REQUIREMENT >> Retype, exactly as they stand, the lines from the start of the data to the line that contains "Miljkovic CC-by-sa 4.0", both ends included. Leave the pictures out.

##############################

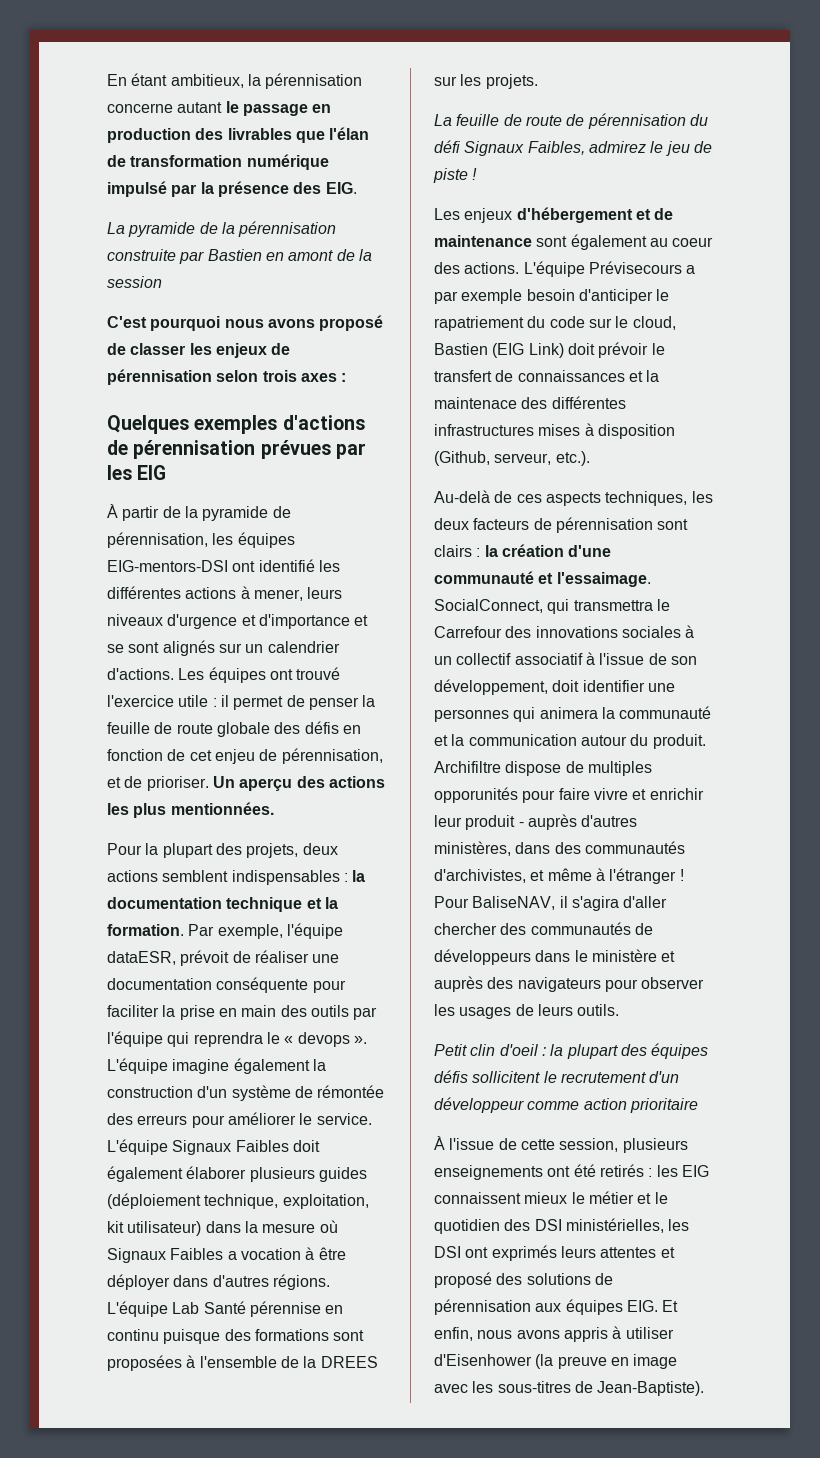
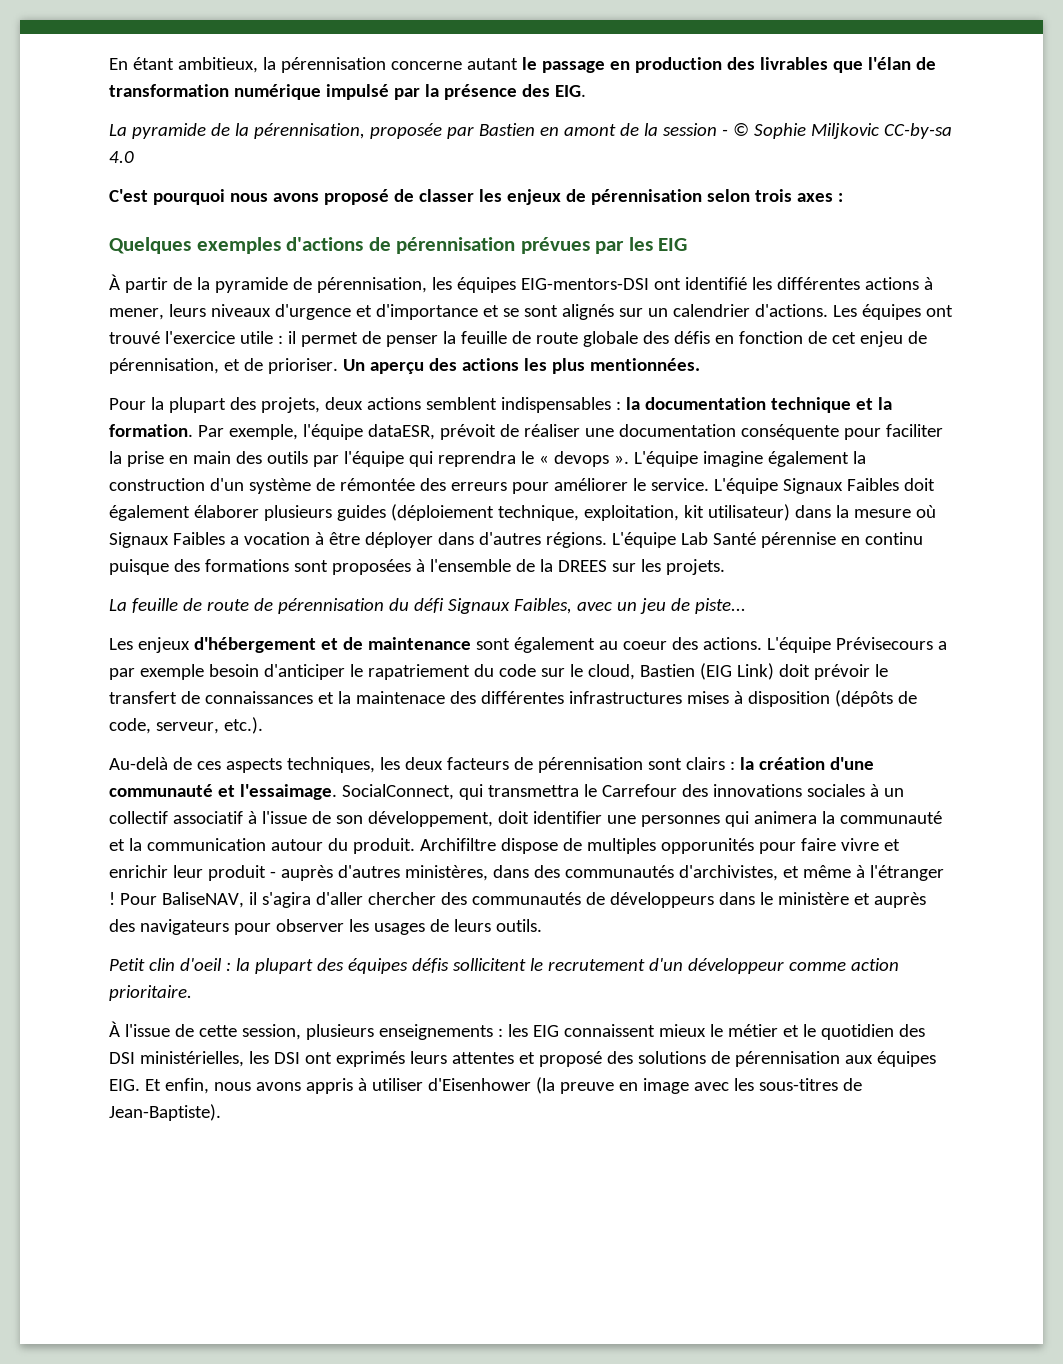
- La pyramide de la pérennisation construite par Bastien en amont de la session
+ La pyramide de la pérennisation, proposée par Bastien en amont de la session - © Sophie Miljkovic CC-by-sa 4.0
- La feuille de route de pérennisation du défi Signaux Faibles, admirez le jeu de piste !
+ La feuille de route de pérennisation du défi Signaux Faibles, avec un jeu de piste...
- L'équipe Prévisecours a par exemple besoin d'anticiper le rapatriement du code sur le cloud, Bastien (EIG Link) doit prévoir le transfert de connaissances et la maintenace des différentes infrastructures mises à disposition (Github, serveur, etc.).
+ L'équipe Prévisecours a par exemple besoin d'anticiper le rapatriement du code sur le cloud, Bastien (EIG Link) doit prévoir le transfert de connaissances et la maintenace des différentes infrastructures mises à disposition (dépôts de code, serveur, etc.).
- Petit clin d'oeil : la plupart des équipes défis sollicitent le recrutement d'un développeur comme action prioritaire
+ Petit clin d'oeil : la plupart des équipes défis sollicitent le recrutement d'un développeur comme action prioritaire.
- À l'issue de cette session, plusieurs enseignements ont été retirés : les EIG connaissent mieux le métier et le quotidien des DSI ministérielles, les DSI ont exprimés leurs attentes et proposé des solutions de pérennisation aux équipes EIG. Et enfin, nous avons appris à utiliser d'Eisenhower (la preuve en image avec les sous-titres de Jean-Baptiste).
+ À l'issue de cette session, plusieurs enseignements : les EIG connaissent mieux le métier et le quotidien des DSI ministérielles, les DSI ont exprimés leurs attentes et proposé des solutions de pérennisation aux équipes EIG. Et enfin, nous avons appris à utiliser d'Eisenhower (la preuve en image avec les sous-titres de Jean-Baptiste).

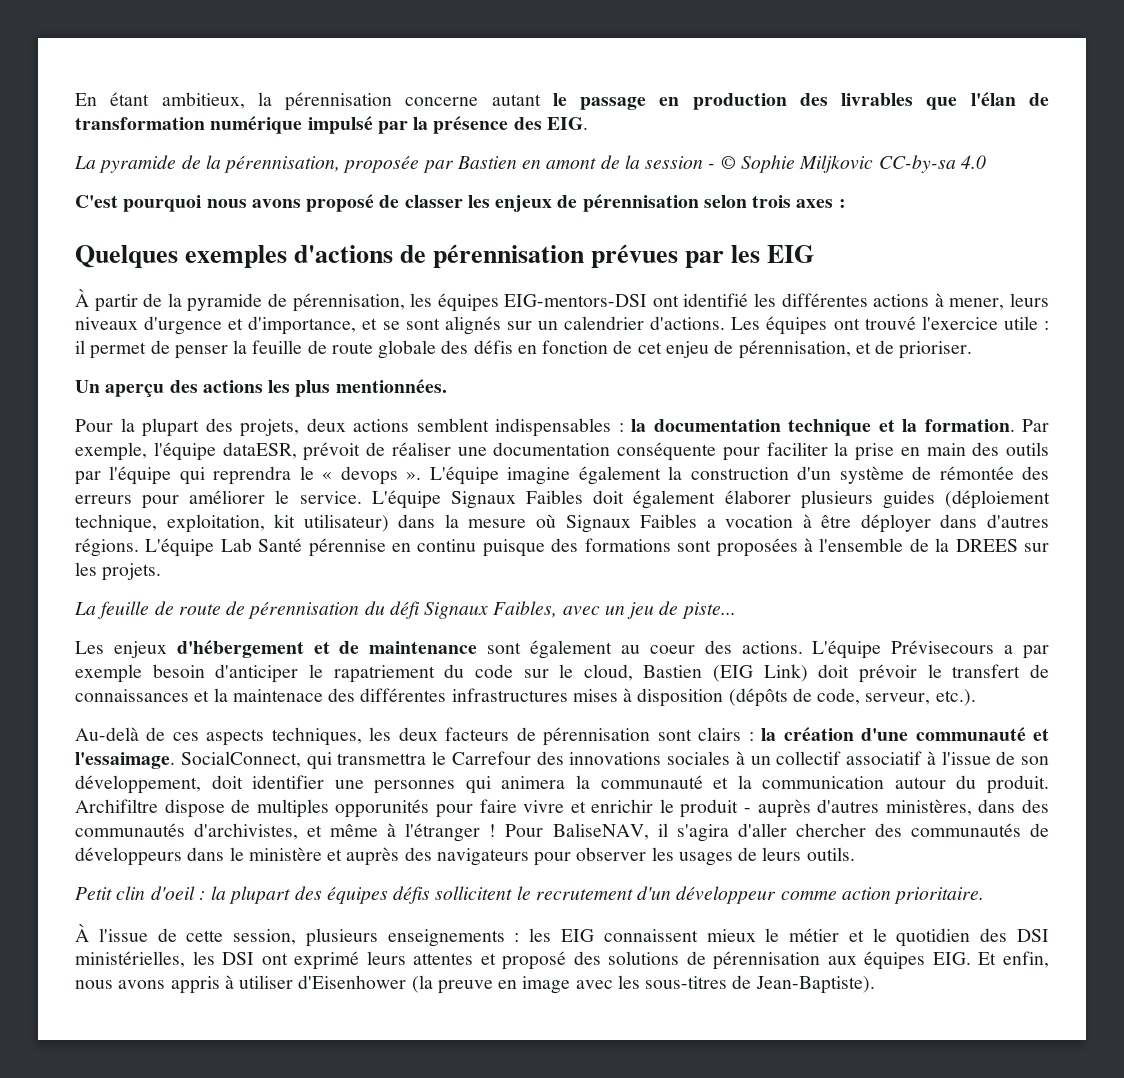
- À partir de la pyramide de pérennisation, les équipes EIG-mentors-DSI ont identifié les différentes actions à mener, leurs niveaux d'urgence et d'importance et se sont alignés sur un calendrier d'actions.
+ À partir de la pyramide de pérennisation, les équipes EIG-mentors-DSI ont identifié les différentes actions à mener, leurs niveaux d'urgence et d'importance, et se sont alignés sur un calendrier d'actions.
- Les équipes ont trouvé l'exercice utile : il permet de penser la feuille de route globale des défis en fonction de cet enjeu de pérennisation, et de prioriser. Un aperçu des actions les plus mentionnées.
+ Les équipes ont trouvé l'exercice utile : il permet de penser la feuille de route globale des défis en fonction de cet enjeu de pérennisation, et de prioriser.
+ Un aperçu des actions les plus mentionnées.
- Archifiltre dispose de multiples opporunités pour faire vivre et enrichir leur produit - auprès d'autres ministères, dans des communautés d'archivistes, et même à l'étranger !
+ Archifiltre dispose de multiples opporunités pour faire vivre et enrichir le produit - auprès d'autres ministères, dans des communautés d'archivistes, et même à l'étranger !
- À l'issue de cette session, plusieurs enseignements : les EIG connaissent mieux le métier et le quotidien des DSI ministérielles, les DSI ont exprimés leurs attentes et proposé des solutions de pérennisation aux équipes EIG. Et enfin, nous avons appris à utiliser d'Eisenhower (la preuve en image avec les sous-titres de Jean-Baptiste).
+ À l'issue de cette session, plusieurs enseignements : les EIG connaissent mieux le métier et le quotidien des DSI ministérielles, les DSI ont exprimé leurs attentes et proposé des solutions de pérennisation aux équipes EIG. Et enfin, nous avons appris à utiliser d'Eisenhower (la preuve en image avec les sous-titres de Jean-Baptiste).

##############################

WRITTEN ANSWER >>
- La pyramide de la pérennisation construite par Bastien en amont de la session
+ La pyramide de la pérennisation, proposée par Bastien en amont de la session - © Sophie Miljkovic CC-by-sa 4.0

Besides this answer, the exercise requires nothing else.